**Task prompt:**
Among the lines below, copy each one in which "font" appears.

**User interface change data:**
····················

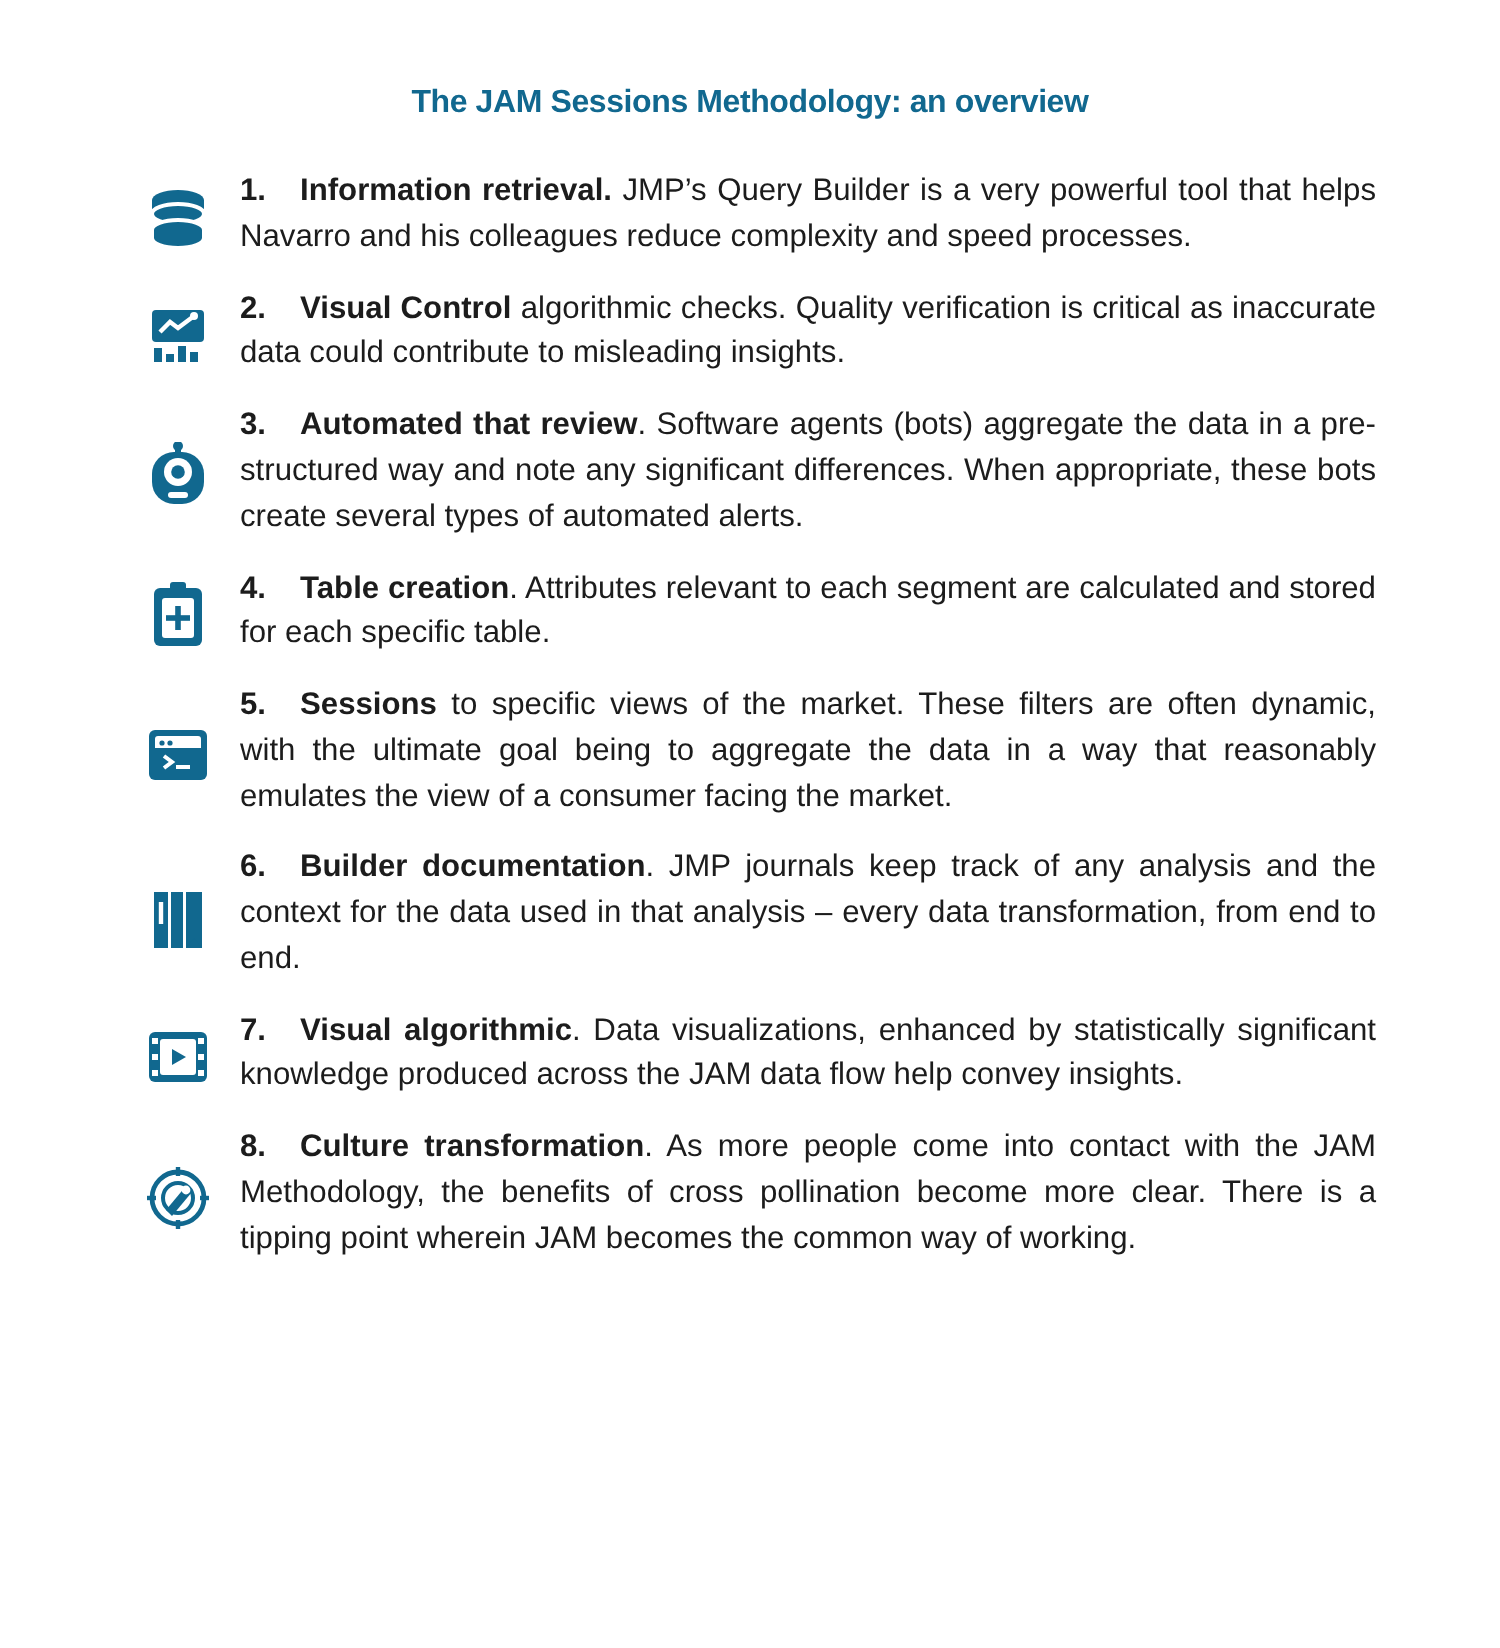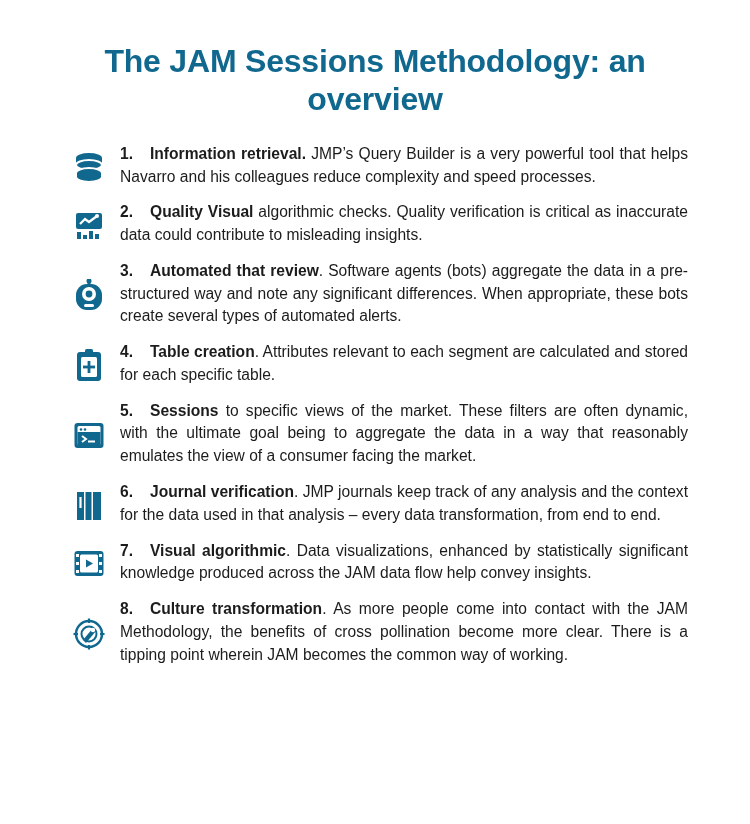--- a/index.html
+++ b/index.html
@@ -23,7 +23,7 @@
   }
   .title {
     color: #11688f;
-    font-size: 32px;
+    font-size: 16px;
     font-weight: bold;
     text-align: center;
     letter-spacing: -0.2px;

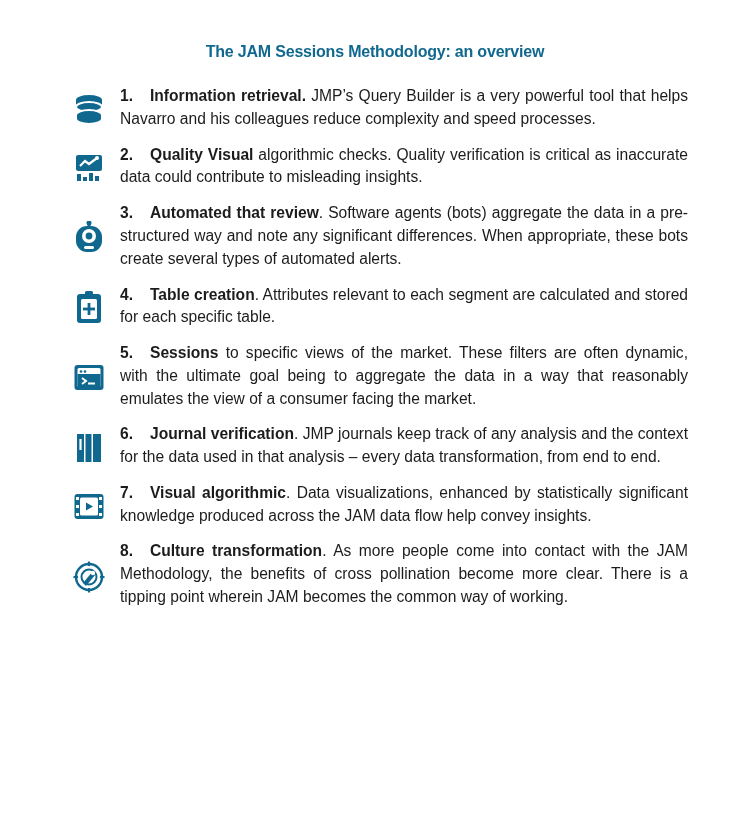--- a/index.html
+++ b/index.html
@@ -114,7 +114,7 @@
         </svg>
       </div>
       <div class="text-cell">
-        <span class="num">2.</span><span class="lead">Quality Visual</span><span class="body-txt"> algorithmic checks. Quality verification is critical as inaccurate data could contribute to misleading insights.</span>
+        <span class="num">2.</span><span class="lead">Visual Control</span><span class="body-txt"> algorithmic checks. Quality verification is critical as inaccurate data could contribute to misleading insights.</span>
       </div>
     </div>
 

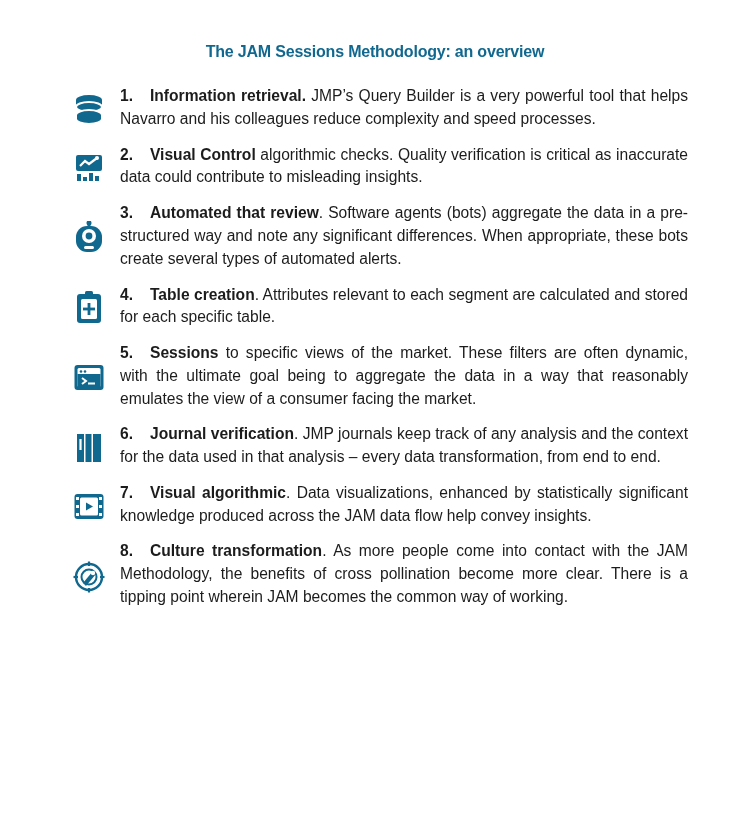--- a/index.html
+++ b/index.html
@@ -177,7 +177,7 @@
         </svg>
       </div>
       <div class="text-cell">
-        <span class="num">6.</span><span class="lead">Journal verification</span><span class="body-txt">. JMP journals keep track of any analysis and the context for the data used in that analysis – every data transformation, from end to end.</span>
+        <span class="num">6.</span><span class="lead">Builder documentation</span><span class="body-txt">. JMP journals keep track of any analysis and the context for the data used in that analysis – every data transformation, from end to end.</span>
       </div>
     </div>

····················

**Solution for this task:**
-    font-size: 32px;
+    font-size: 16px;
     font-weight: bold;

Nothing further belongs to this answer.